Die Autoren gehen mit den Ideen manchmal über das leichte Drehen am Schräubchen hinaus. So bei den Kantonsspitälern. Sie stellen die heutige Governance als Problem dar: Der Kanton ist gleichzeitig Besitzer der Kantonsspitäler (führt sie, ist an wirtschaftlicher Performance interessiert), und neutrale Behörde für alle Spitäler, z.B. um zu bestimmen, welches Spital auf die Spitalliste kommt und so öffentliche Mittel erhält. Klar, privatisiert man das Unispital, dann ist Gewaltentrennung bereinigt. Aber für bestimmte Leistungen, Forschung und Fortschritt in Behandlungsmethoden und für allerhöchste, superteure Spitzenmedizin, die sich in kleinen Spitälern nicht lohnt – dafür braucht es ein Kantonsspital, das Unispital, wo die öffentliche Hand gebündelt investiert, denn diese Zwecke sind überhaupt nur bedingt wettbewerbstauglich. Und es ist dann auch richtig, dass ein Spital des Kantons politisch kontrolliert werden kann, also sich die Behörden nicht hinter «es frisst zwar Steuern, ist aber selbständig» verstecken können. Anders sieht die Sache wieder beim Kantonsspital Winterthur aus: Hier sind wir auf einer Ebene mit dem Stadtspital Triemli oder dem Regionalspital Bülach und anderen.

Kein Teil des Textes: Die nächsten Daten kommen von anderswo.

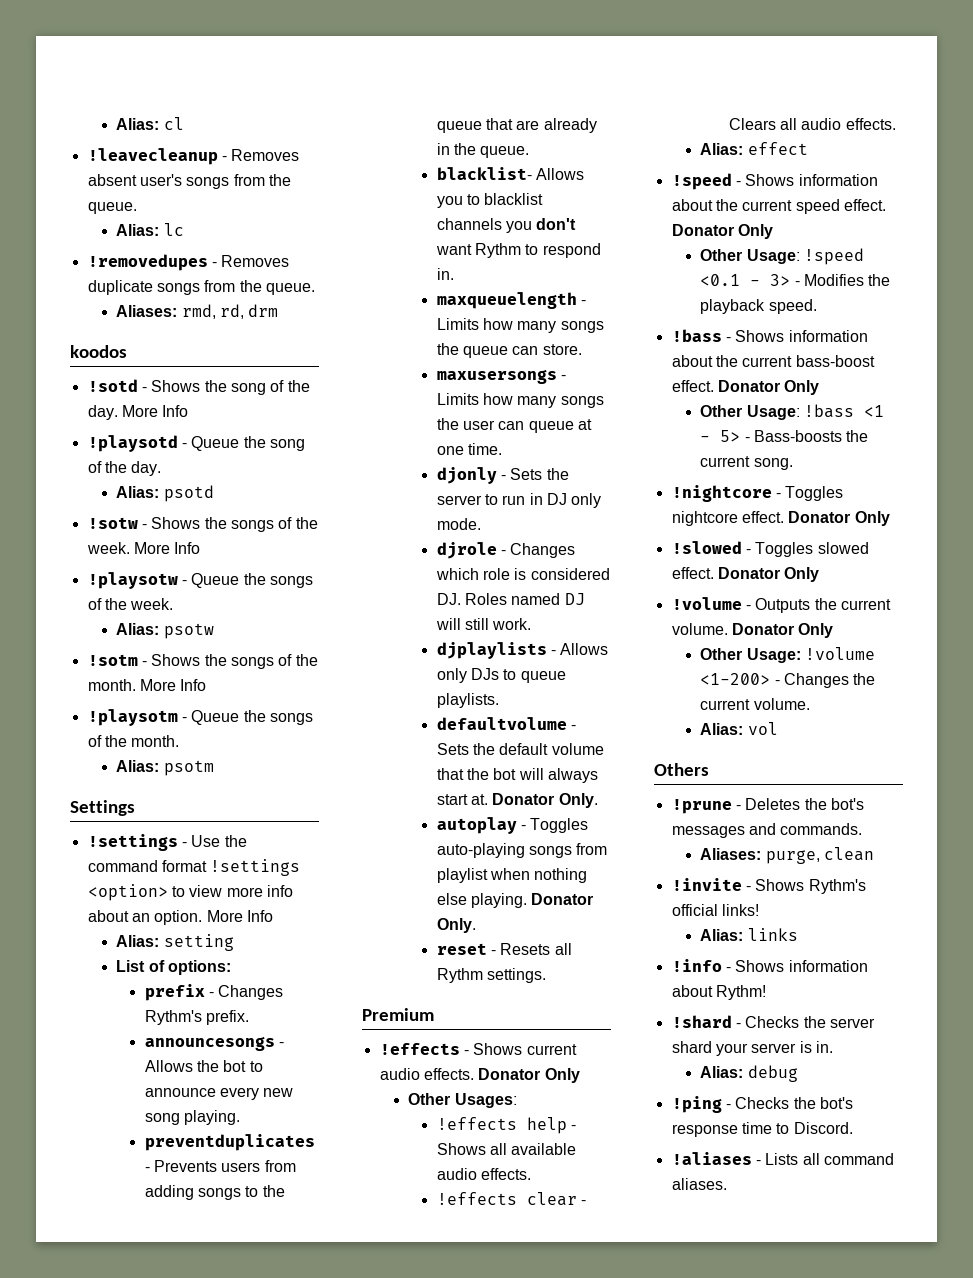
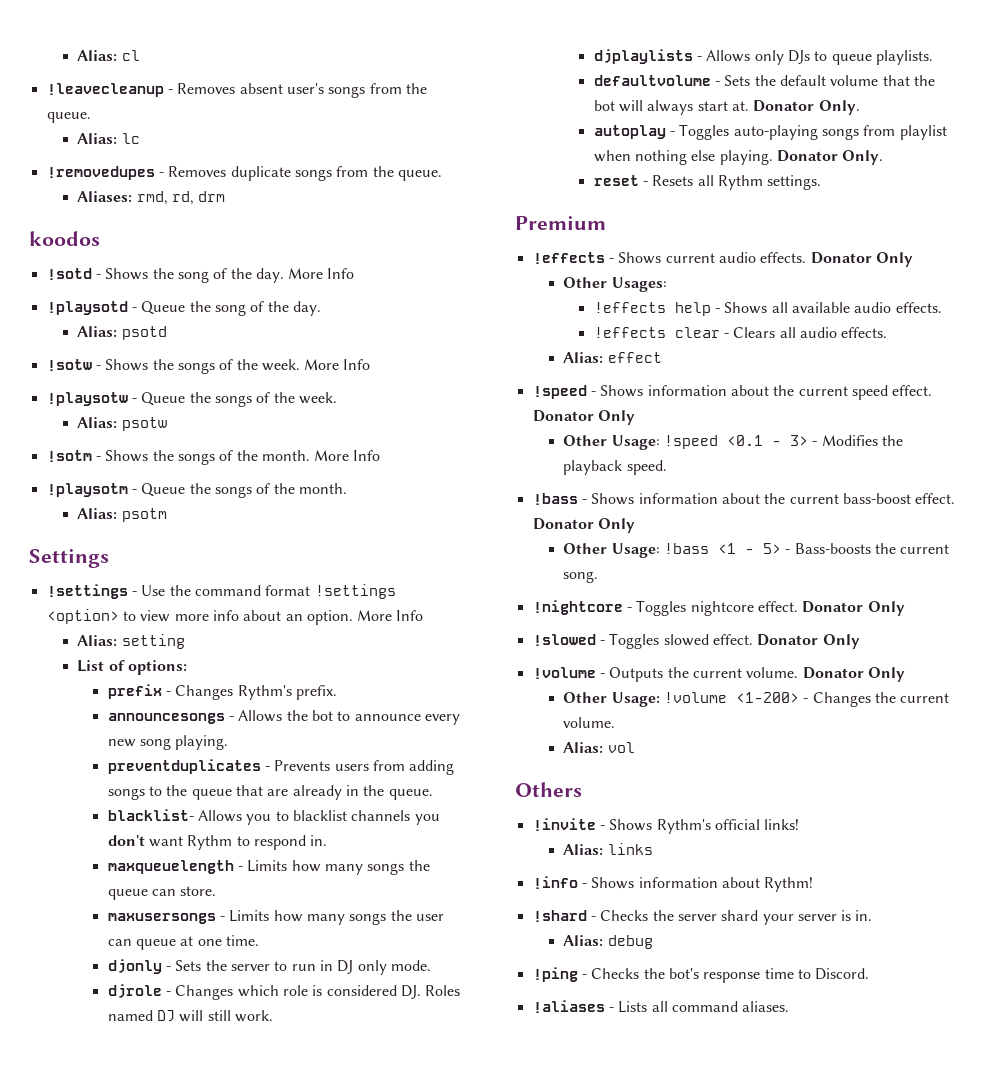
[671,798,864,814] [671,823,863,838] [700,847,874,864] // !prune - Deletes the bot's messages and commands. // Aliases: purge, clean -> (582, 789) none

Der Vorschlag nach Governance-Bereinigung in Ehren, die Richtung stimmt, absolut umgesetzt geht er zu weit – und finanziell ist damit das Gesunheitssystem nicht gerettet.
Keine Lösung in Sicht
Wir müssen das System verstehen und laufend austarieren. Das hört nie auf. Es gibt, aussert wir wären alle gesund, kein Rezept für tiefe Kosten und eine umfassende Versorgung, verschiedenste Interessen stehen sich gegenüber. Doch wenn wir auch in Zukunft gemässigt steuern wollen, so ist es höchste Zeit, die Schräubchen beherzt Richtung etwas mehr Eigenverantwortung zu stellen.